Bank diversification and ESG activities: A global perspective
Abdulazeez Y.H. Saif-Alyousfi,
Asish Saha and
Turki Rashed Alshammari
Economic Systems, 2023, vol. 47, issue 3
Abstract:
The present study uses data from 1385 banks in 89 countries from 2009 to 2020 to analyze whether the banks’ environmental, social, and governance (ESG) activities around the world affect their diversification.

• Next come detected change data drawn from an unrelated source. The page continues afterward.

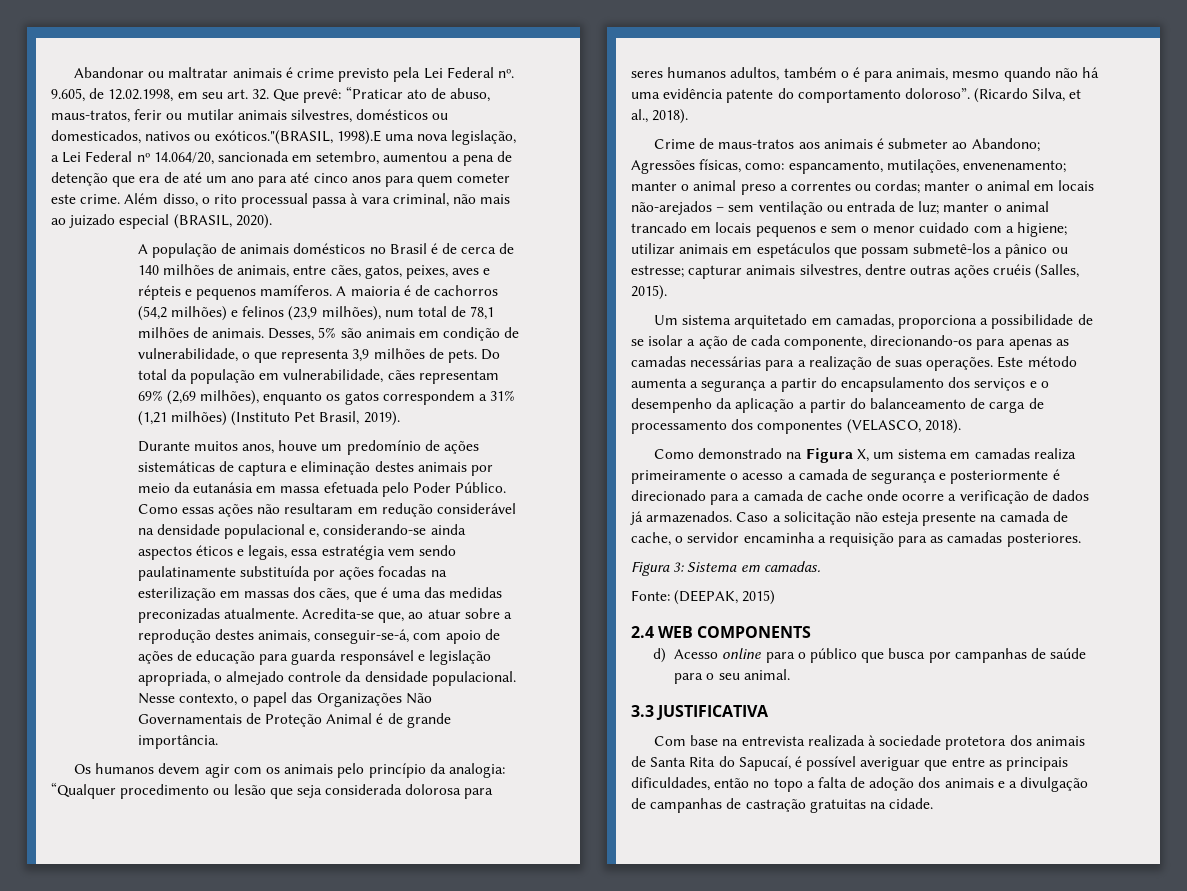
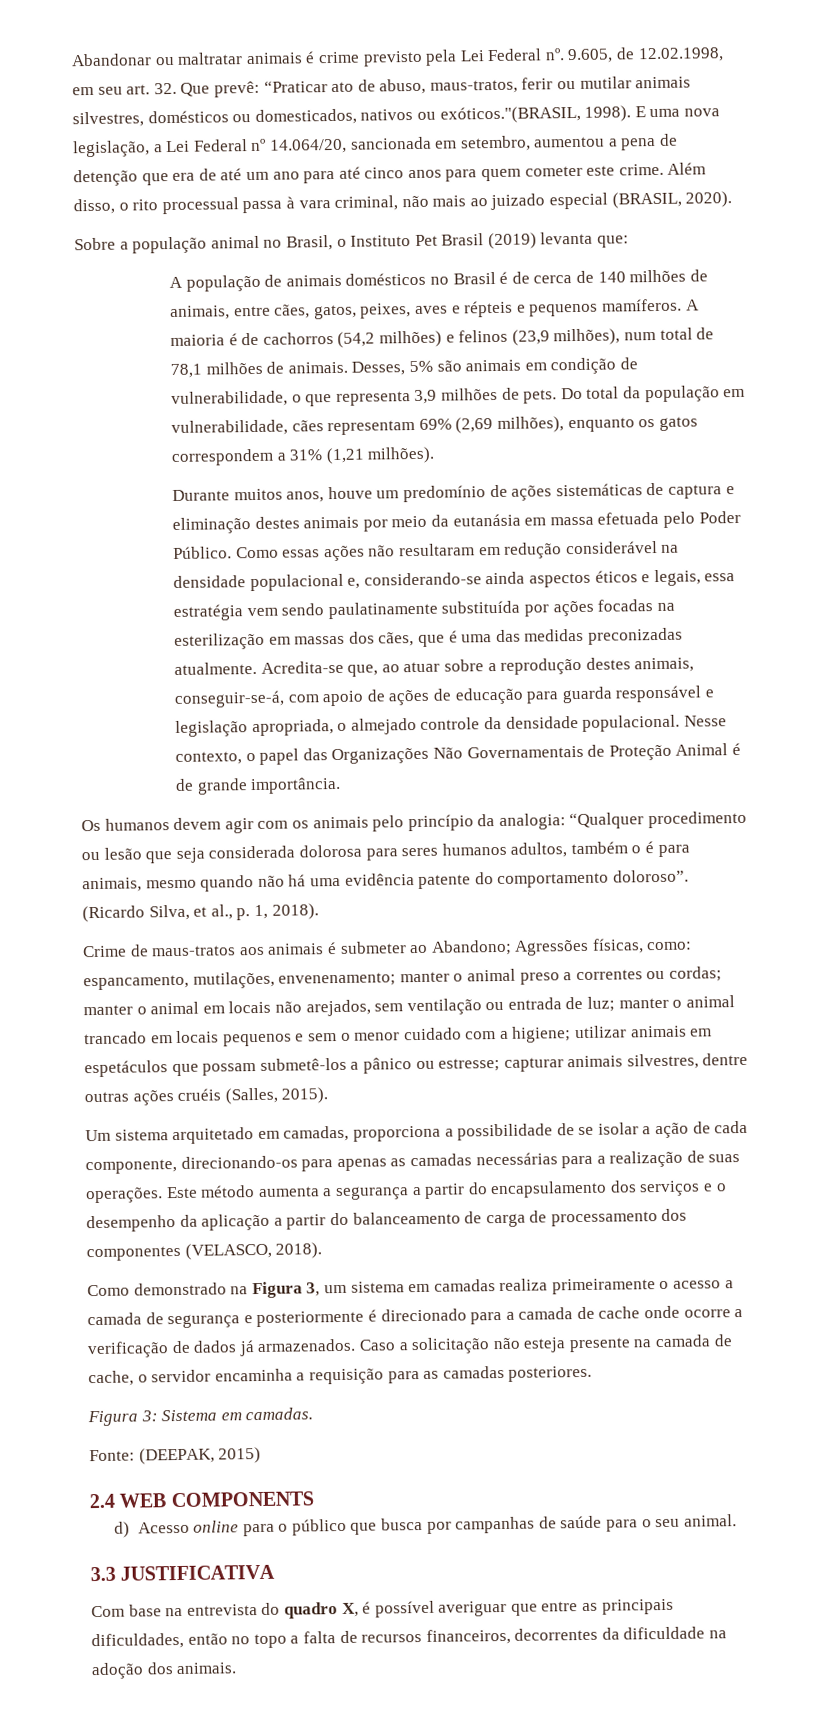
- 9.605, de 12.02.1998, em seu art. 32. Que prevê: “Praticar ato de abuso, maus-tratos, ferir ou mutilar animais silvestres, domésticos ou domesticados, nativos ou exóticos."(BRASIL, 1998).E uma nova legislação, a Lei Federal nº 14.064/20, sancionada em setembro, aumentou a pena de detenção que era de até um ano para até cinco anos para quem cometer este crime.
+ 9.605, de 12.02.1998, em seu art. 32. Que prevê: “Praticar ato de abuso, maus-tratos, ferir ou mutilar animais silvestres, domésticos ou domesticados, nativos ou exóticos."(BRASIL, 1998). E uma nova legislação, a Lei Federal nº 14.064/20, sancionada em setembro, aumentou a pena de detenção que era de até um ano para até cinco anos para quem cometer este crime.
+ Sobre a população animal no Brasil, o Instituto Pet Brasil (2019) levanta que:
- Do total da população em vulnerabilidade, cães representam 69% (2,69 milhões), enquanto os gatos correspondem a 31% (1,21 milhões) (Instituto Pet Brasil, 2019).
+ Do total da população em vulnerabilidade, cães representam 69% (2,69 milhões), enquanto os gatos correspondem a 31% (1,21 milhões).
- (Ricardo Silva, et al., 2018).
+ (Ricardo Silva, et al., p. 1, 2018).
- manter o animal em locais não-arejados – sem ventilação ou entrada de luz;
+ manter o animal em locais não arejados, sem ventilação ou entrada de luz;
- Como demonstrado na Figura X, um sistema em camadas realiza primeiramente o acesso a camada de segurança e posteriormente é direcionado para a camada de cache onde ocorre a verificação de dados já armazenados.
+ Como demonstrado na Figura 3, um sistema em camadas realiza primeiramente o acesso a camada de segurança e posteriormente é direcionado para a camada de cache onde ocorre a verificação de dados já armazenados.
- Com base na entrevista realizada à sociedade protetora dos animais de Santa Rita do Sapucaí, é possível averiguar que entre as principais dificuldades, então no topo a falta de adoção dos animais e a divulgação de campanhas de castração gratuitas na cidade.
+ Com base na entrevista do quadro X, é possível averiguar que entre as principais dificuldades, então no topo a falta de recursos financeiros, decorrentes da dificuldade na adoção dos animais.

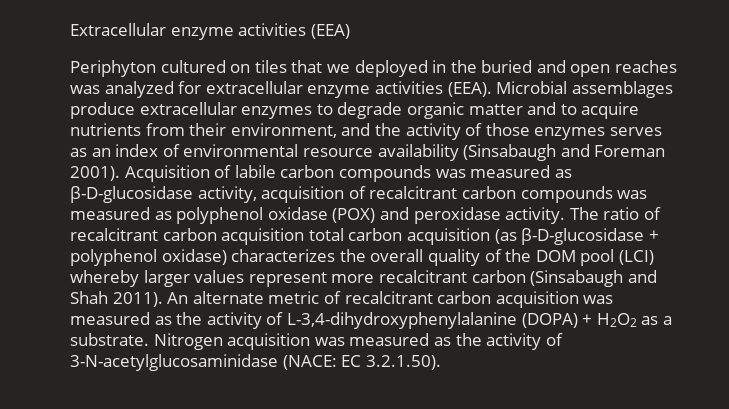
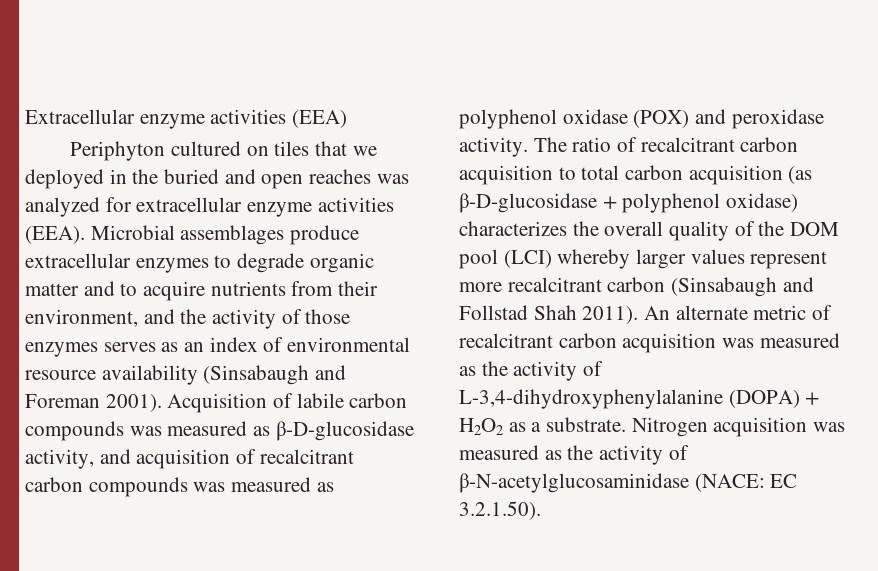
- Acquisition of labile carbon compounds was measured as β-D-glucosidase activity, acquisition of recalcitrant carbon compounds was measured as polyphenol oxidase (POX) and peroxidase activity.
+ Acquisition of labile carbon compounds was measured as β-D-glucosidase activity, and acquisition of recalcitrant carbon compounds was measured as polyphenol oxidase (POX) and peroxidase activity.
- The ratio of recalcitrant carbon acquisition total carbon acquisition (as β-D-glucosidase + polyphenol oxidase) characterizes the overall quality of the DOM pool (LCI) whereby larger values represent more recalcitrant carbon (Sinsabaugh and Shah 2011).
+ The ratio of recalcitrant carbon acquisition to total carbon acquisition (as β-D-glucosidase + polyphenol oxidase) characterizes the overall quality of the DOM pool (LCI) whereby larger values represent more recalcitrant carbon (Sinsabaugh and Follstad Shah 2011).
- Nitrogen acquisition was measured as the activity of 3-N-acetylglucosaminidase (NACE: EC 3.2.1.50).
+ Nitrogen acquisition was measured as the activity of β-N-acetylglucosaminidase (NACE: EC 3.2.1.50).

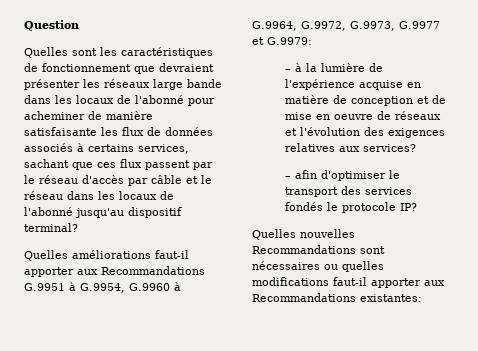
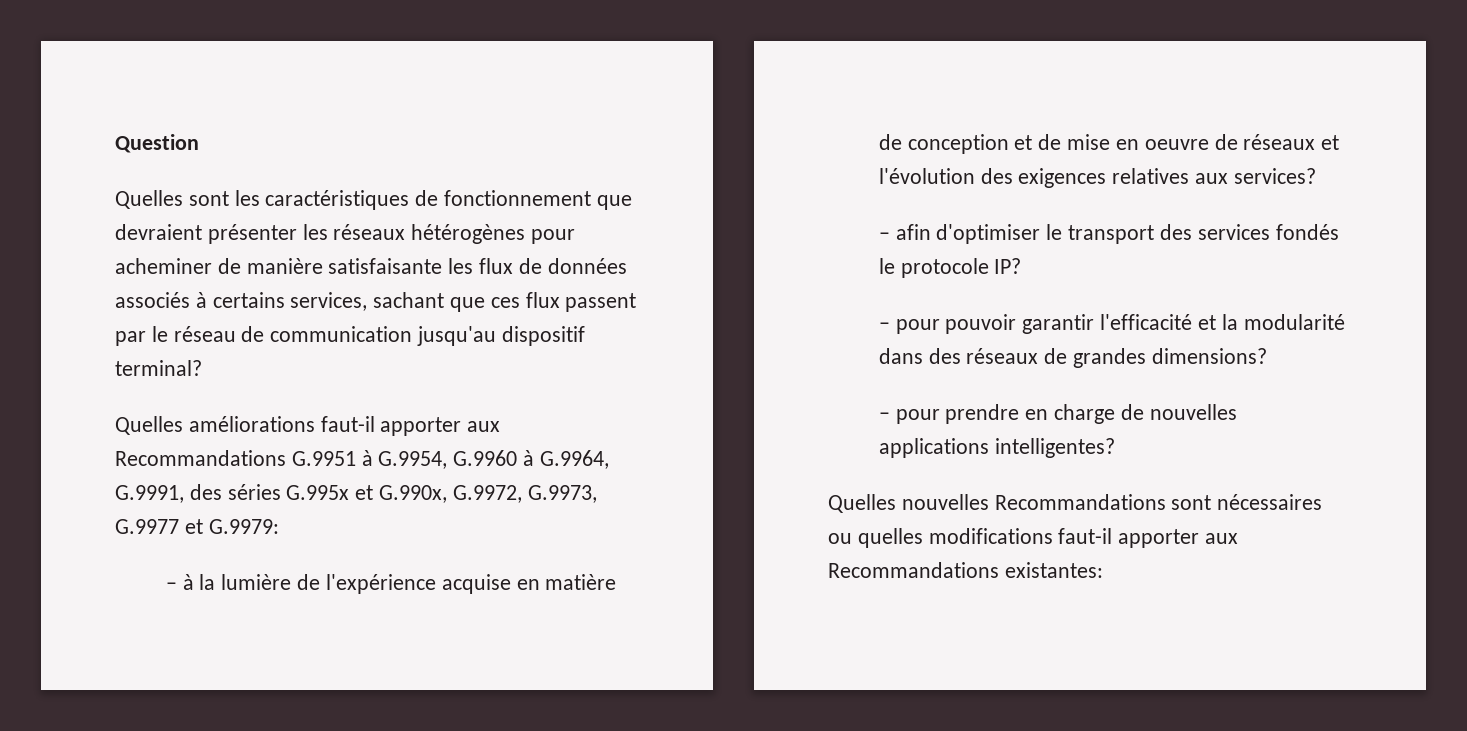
- Quelles sont les caractéristiques de fonctionnement que devraient présenter les réseaux large bande dans les locaux de l'abonné pour acheminer de manière satisfaisante les flux de données associés à certains services, sachant que ces flux passent par le réseau d'accès par câble et le réseau dans les locaux de l'abonné jusqu'au dispositif terminal?
+ Quelles sont les caractéristiques de fonctionnement que devraient présenter les réseaux hétérogènes pour acheminer de manière satisfaisante les flux de données associés à certains services, sachant que ces flux passent par le réseau de communication jusqu'au dispositif terminal?
- Quelles améliorations faut-il apporter aux Recommandations G.9951 à G.9954, G.9960 à G.9964, G.9972, G.9973, G.9977 et G.9979:
+ Quelles améliorations faut-il apporter aux Recommandations G.9951 à G.9954, G.9960 à G.9964, G.9991, des séries G.995x et G.990x, G.9972, G.9973, G.9977 et G.9979:
+ – pour pouvoir garantir l'efficacité et la modularité dans des réseaux de grandes dimensions?
+ – pour prendre en charge de nouvelles applications intelligentes?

We use a two-step system dynamic generalized method of moments technique and find that the relationship between ESG activity and bank diversification is nonlinear. Environmental and social factors negatively impact bank diversification, whereas governance has a positive impact. Bank diversification is affected by ESG overall and individual ESG dimensions more in developed countries. In high-income countries, banks generate more scope for diversification through environmental disclosures. The social activities of the executive management and the board of directors in high-income countries are intended more to satisfy their own needs than those of their banks. Governance disclosure increases income and asset diversification more for banks in high- and upper-middle-income countries. Capitalization, management quality, and liquidity are the channels through which ESG affects bank diversification. We argue that policy makers and regulators need to design and implement tailor-made frameworks and incentivize banks to embrace sustainable finance best practices. The adoption of these practices and the financing of socially responsible projects would drive interest by various stakeholders and thereby attract higher investor interest and bank valuation.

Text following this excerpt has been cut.